= EXERCISE =
Return the run of lines below that opens with the line containing "shipping: none -> 18.95" and closes with the line containing "Cost of Living (1", keeping each one exact.

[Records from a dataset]

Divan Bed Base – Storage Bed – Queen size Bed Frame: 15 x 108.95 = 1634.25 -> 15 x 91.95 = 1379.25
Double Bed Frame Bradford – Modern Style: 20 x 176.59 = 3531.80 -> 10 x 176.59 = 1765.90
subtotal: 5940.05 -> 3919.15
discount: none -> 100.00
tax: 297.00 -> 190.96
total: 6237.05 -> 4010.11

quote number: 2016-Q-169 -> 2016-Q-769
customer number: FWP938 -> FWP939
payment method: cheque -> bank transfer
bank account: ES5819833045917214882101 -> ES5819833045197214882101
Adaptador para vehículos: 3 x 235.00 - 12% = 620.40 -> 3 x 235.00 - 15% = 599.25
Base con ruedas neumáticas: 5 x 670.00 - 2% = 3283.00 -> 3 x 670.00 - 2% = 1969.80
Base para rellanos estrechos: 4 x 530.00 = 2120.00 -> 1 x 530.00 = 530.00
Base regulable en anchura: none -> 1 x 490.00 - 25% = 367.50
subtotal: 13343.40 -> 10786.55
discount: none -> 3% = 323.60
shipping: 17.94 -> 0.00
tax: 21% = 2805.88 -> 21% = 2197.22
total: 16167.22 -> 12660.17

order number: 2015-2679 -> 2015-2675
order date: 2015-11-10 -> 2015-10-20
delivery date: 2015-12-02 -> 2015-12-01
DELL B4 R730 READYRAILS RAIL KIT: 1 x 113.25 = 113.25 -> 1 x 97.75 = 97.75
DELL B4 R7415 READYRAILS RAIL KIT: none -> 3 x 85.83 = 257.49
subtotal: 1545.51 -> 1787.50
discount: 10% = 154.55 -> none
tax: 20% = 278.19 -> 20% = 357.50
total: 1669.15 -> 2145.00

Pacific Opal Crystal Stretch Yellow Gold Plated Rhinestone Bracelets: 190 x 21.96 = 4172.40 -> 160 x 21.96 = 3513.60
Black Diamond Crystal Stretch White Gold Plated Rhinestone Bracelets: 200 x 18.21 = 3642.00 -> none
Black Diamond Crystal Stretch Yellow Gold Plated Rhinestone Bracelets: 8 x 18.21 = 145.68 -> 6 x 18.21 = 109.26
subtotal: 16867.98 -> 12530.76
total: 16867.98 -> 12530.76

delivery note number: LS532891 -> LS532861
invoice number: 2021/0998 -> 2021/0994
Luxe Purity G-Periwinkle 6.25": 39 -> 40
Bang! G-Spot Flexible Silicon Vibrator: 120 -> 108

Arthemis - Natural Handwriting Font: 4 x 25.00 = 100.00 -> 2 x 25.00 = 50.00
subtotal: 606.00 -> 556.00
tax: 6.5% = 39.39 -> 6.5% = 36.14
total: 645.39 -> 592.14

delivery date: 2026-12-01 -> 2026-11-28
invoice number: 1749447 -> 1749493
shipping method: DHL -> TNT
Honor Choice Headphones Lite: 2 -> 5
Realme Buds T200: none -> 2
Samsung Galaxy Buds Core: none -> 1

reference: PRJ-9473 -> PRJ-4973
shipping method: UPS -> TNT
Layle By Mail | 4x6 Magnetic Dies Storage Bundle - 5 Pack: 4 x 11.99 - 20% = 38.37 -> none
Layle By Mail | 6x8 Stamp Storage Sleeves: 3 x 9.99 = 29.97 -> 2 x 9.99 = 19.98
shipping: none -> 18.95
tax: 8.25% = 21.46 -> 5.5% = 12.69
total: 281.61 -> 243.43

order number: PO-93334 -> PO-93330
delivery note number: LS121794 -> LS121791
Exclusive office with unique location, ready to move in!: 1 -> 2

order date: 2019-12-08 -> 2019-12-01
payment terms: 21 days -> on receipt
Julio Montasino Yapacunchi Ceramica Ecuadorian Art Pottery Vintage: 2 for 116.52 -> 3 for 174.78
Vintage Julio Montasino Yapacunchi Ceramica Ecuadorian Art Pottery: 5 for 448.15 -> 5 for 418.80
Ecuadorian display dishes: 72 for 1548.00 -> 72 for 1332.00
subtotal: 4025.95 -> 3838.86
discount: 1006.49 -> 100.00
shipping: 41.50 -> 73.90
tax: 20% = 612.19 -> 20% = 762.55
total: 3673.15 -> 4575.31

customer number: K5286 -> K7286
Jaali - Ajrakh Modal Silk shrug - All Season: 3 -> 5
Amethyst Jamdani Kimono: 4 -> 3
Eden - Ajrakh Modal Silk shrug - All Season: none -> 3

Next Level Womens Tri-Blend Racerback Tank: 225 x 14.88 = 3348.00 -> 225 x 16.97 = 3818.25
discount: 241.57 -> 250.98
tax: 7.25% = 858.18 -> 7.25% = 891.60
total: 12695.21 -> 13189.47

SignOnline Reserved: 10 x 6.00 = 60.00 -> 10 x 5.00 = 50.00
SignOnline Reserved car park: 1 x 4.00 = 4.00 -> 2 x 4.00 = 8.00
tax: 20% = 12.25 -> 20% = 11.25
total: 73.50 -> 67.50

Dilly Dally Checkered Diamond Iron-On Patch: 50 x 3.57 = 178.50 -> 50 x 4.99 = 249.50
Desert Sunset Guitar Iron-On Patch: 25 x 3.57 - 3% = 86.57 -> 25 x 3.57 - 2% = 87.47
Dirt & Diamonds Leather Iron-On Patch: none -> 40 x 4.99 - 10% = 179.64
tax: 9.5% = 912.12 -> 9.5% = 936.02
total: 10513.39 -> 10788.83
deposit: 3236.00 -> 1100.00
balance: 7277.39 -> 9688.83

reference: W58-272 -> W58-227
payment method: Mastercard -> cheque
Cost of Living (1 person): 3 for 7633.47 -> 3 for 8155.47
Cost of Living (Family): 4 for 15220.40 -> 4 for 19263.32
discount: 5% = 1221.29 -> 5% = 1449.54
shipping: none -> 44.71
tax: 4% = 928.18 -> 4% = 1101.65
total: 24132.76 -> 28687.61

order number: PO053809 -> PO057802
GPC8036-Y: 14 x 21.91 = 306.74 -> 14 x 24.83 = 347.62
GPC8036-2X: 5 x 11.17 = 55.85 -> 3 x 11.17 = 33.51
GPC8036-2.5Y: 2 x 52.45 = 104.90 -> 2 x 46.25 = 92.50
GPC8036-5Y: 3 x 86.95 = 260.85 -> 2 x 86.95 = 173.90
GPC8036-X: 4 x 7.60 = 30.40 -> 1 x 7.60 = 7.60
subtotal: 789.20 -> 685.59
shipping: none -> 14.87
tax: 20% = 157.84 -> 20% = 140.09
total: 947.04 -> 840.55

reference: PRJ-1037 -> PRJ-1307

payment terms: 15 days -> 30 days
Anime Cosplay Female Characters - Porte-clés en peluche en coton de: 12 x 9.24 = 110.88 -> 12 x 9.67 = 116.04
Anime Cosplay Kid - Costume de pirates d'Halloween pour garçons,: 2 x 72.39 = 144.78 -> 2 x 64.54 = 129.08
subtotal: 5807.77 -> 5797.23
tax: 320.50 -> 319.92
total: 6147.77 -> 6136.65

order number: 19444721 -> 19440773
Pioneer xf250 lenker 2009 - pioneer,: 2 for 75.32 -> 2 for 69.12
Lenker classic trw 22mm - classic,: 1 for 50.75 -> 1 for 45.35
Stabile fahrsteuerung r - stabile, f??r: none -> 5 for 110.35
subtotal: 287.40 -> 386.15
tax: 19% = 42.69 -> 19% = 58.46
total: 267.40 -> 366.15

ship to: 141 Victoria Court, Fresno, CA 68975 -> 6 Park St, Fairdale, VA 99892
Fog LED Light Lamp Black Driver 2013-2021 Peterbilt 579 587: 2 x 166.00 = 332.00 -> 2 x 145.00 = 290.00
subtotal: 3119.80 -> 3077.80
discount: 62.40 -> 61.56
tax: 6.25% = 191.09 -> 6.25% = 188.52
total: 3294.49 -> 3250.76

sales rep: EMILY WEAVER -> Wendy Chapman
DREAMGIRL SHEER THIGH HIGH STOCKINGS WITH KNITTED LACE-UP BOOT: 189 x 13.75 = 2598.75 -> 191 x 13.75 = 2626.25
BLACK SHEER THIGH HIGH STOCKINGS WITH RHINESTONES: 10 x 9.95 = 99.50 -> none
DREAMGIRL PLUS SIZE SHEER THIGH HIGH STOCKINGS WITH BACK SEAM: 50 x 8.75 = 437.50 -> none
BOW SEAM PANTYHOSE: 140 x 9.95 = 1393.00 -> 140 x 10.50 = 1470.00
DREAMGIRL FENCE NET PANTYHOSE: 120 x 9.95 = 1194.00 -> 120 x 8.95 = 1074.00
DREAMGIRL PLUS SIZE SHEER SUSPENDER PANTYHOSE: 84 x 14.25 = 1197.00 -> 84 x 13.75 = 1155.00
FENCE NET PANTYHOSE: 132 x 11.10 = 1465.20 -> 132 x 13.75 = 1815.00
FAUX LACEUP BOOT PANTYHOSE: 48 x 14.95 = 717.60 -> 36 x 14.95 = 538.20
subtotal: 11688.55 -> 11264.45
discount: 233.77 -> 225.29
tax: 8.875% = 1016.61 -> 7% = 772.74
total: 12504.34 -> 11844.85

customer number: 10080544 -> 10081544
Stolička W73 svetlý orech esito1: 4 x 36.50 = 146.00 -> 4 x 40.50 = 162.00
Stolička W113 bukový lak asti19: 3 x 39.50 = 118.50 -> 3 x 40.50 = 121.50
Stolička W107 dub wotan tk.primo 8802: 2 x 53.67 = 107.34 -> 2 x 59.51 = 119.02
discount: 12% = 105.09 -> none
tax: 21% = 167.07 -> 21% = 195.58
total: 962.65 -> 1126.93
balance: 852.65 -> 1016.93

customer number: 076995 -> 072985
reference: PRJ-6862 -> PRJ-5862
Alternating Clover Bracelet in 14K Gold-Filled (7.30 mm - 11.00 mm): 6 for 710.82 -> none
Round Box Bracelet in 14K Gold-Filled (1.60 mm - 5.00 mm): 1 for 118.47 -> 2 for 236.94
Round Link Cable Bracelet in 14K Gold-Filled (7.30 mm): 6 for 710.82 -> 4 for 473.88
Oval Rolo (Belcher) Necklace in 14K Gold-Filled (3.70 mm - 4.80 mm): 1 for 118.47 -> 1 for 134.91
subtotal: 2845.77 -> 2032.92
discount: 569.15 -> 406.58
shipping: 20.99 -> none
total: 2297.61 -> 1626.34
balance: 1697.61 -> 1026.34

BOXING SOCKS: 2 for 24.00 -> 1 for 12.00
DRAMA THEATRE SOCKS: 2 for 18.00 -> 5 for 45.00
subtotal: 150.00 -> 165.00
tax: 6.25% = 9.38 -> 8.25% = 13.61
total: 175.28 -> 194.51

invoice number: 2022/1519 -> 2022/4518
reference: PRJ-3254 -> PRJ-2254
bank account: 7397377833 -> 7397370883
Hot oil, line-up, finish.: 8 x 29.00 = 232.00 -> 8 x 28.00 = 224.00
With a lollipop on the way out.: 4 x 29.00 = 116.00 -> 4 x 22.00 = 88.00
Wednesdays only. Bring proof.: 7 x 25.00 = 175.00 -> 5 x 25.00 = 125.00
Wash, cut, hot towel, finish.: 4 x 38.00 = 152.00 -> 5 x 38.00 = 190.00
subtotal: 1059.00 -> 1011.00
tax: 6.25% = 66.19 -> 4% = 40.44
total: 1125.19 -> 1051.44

= RESULT FOR THIS EXERCISE =
shipping: none -> 18.95
tax: 8.25% = 21.46 -> 5.5% = 12.69
total: 281.61 -> 243.43

order number: PO-93334 -> PO-93330
delivery note number: LS121794 -> LS121791
Exclusive office with unique location, ready to move in!: 1 -> 2

order date: 2019-12-08 -> 2019-12-01
payment terms: 21 days -> on receipt
Julio Montasino Yapacunchi Ceramica Ecuadorian Art Pottery Vintage: 2 for 116.52 -> 3 for 174.78
Vintage Julio Montasino Yapacunchi Ceramica Ecuadorian Art Pottery: 5 for 448.15 -> 5 for 418.80
Ecuadorian display dishes: 72 for 1548.00 -> 72 for 1332.00
subtotal: 4025.95 -> 3838.86
discount: 1006.49 -> 100.00
shipping: 41.50 -> 73.90
tax: 20% = 612.19 -> 20% = 762.55
total: 3673.15 -> 4575.31

customer number: K5286 -> K7286
Jaali - Ajrakh Modal Silk shrug - All Season: 3 -> 5
Amethyst Jamdani Kimono: 4 -> 3
Eden - Ajrakh Modal Silk shrug - All Season: none -> 3

Next Level Womens Tri-Blend Racerback Tank: 225 x 14.88 = 3348.00 -> 225 x 16.97 = 3818.25
discount: 241.57 -> 250.98
tax: 7.25% = 858.18 -> 7.25% = 891.60
total: 12695.21 -> 13189.47

SignOnline Reserved: 10 x 6.00 = 60.00 -> 10 x 5.00 = 50.00
SignOnline Reserved car park: 1 x 4.00 = 4.00 -> 2 x 4.00 = 8.00
tax: 20% = 12.25 -> 20% = 11.25
total: 73.50 -> 67.50

Dilly Dally Checkered Diamond Iron-On Patch: 50 x 3.57 = 178.50 -> 50 x 4.99 = 249.50
Desert Sunset Guitar Iron-On Patch: 25 x 3.57 - 3% = 86.57 -> 25 x 3.57 - 2% = 87.47
Dirt & Diamonds Leather Iron-On Patch: none -> 40 x 4.99 - 10% = 179.64
tax: 9.5% = 912.12 -> 9.5% = 936.02
total: 10513.39 -> 10788.83
deposit: 3236.00 -> 1100.00
balance: 7277.39 -> 9688.83

reference: W58-272 -> W58-227
payment method: Mastercard -> cheque
Cost of Living (1 person): 3 for 7633.47 -> 3 for 8155.47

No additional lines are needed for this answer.